One limitation of our study is small sample size that is attributable to the rarity of the disease. Although our sample of 25 patients is small looking at studies evaluating only a single treatment method (for example, Garrity et al. 1993), it is comparable to studies considering both, the medical and surgical treatment of those patients (such as Mourits et al. 2001). Another limitation, common to prior work, is the retrospective study design, which might lead to missing data.

For future work undertaking similar comparisons, it is important to highlight the uneven initial conditions for the two groups (medical decompression and surgical decompression) in our analysis. The surgery group consisted of the therapy-refractory cases with a significantly worse condition of BCVA and protan value of the color vision. Although the two groups varied on BCVA and protan, they showed no statistically significant differences in MD of the VF and tritan values. Future work could also evaluate whether such differences and similarities could better guide the sorting of patients into different first-line treatment regimes.

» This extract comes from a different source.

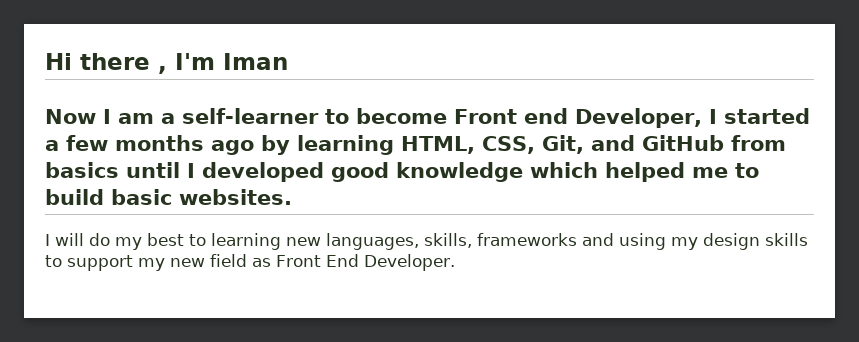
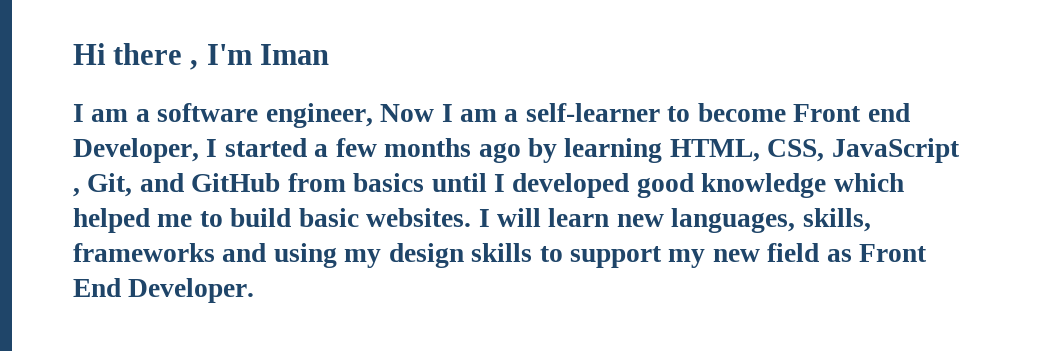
(288, 61) none -> [73,103,373,128] I am a software engineer,
(535, 145) none -> [831,138,960,163] [73,188,80,197] JavaScript ,
(292, 197) // -> (472, 217) none
[89,233,281,250] do my best to learning -> [548,208,610,227] learn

In conclusion, this retrospective study confirms the effectiveness of medical decompression in mild cases of DON as well as the effectiveness of surgical decompression in therapy-refractory cases. For a better understanding of the effectiveness of medical and surgical treatment of DON, more prospective randomized studies are needed.

Summary

What was known before

  • The first line of treatment in DON involves steroid-pulse treatment, also known as medical decompression.

  • Up to date, there has been many publications, speculating medical treatment could spare the surgery.

  • Currently, there is no standardized, evidence-based treatment algorithm for DON.

  • Our goal was to evaluate the effectiveness of surgical decompression among patients that were resistant to the first line of therapy.

What this study adds

  • Our findings highlight two points: first, mild cases of DON with a better initial visual acuity (in our case series, median: 0.3 logMAR) seem to respond well to steroid treatment, sparing patients surgery.

  • Second, therapy-resistant cases with a worse initial BCVA (in our case series, median: 0.6 logMAR) still need surgery to preserve the optic nerve function.

  • But, thankfully, those cases respond well to the surgery, and despite having a worse initial condition of BCVA, end up with a statistically significant higher value of BCVA post-operation (p < 0.0001 visit 2 vs visit 4), which they did not show immediately after the medical treatment.

  • In our case series, 30 eyes (18 patients) out of 46 eyes, (25 patients) an orbital decompression was needed to preserve the optic nerve function.

  • According to our data, in therapy-refractory cases of DON, surgical decompression remains inevitable.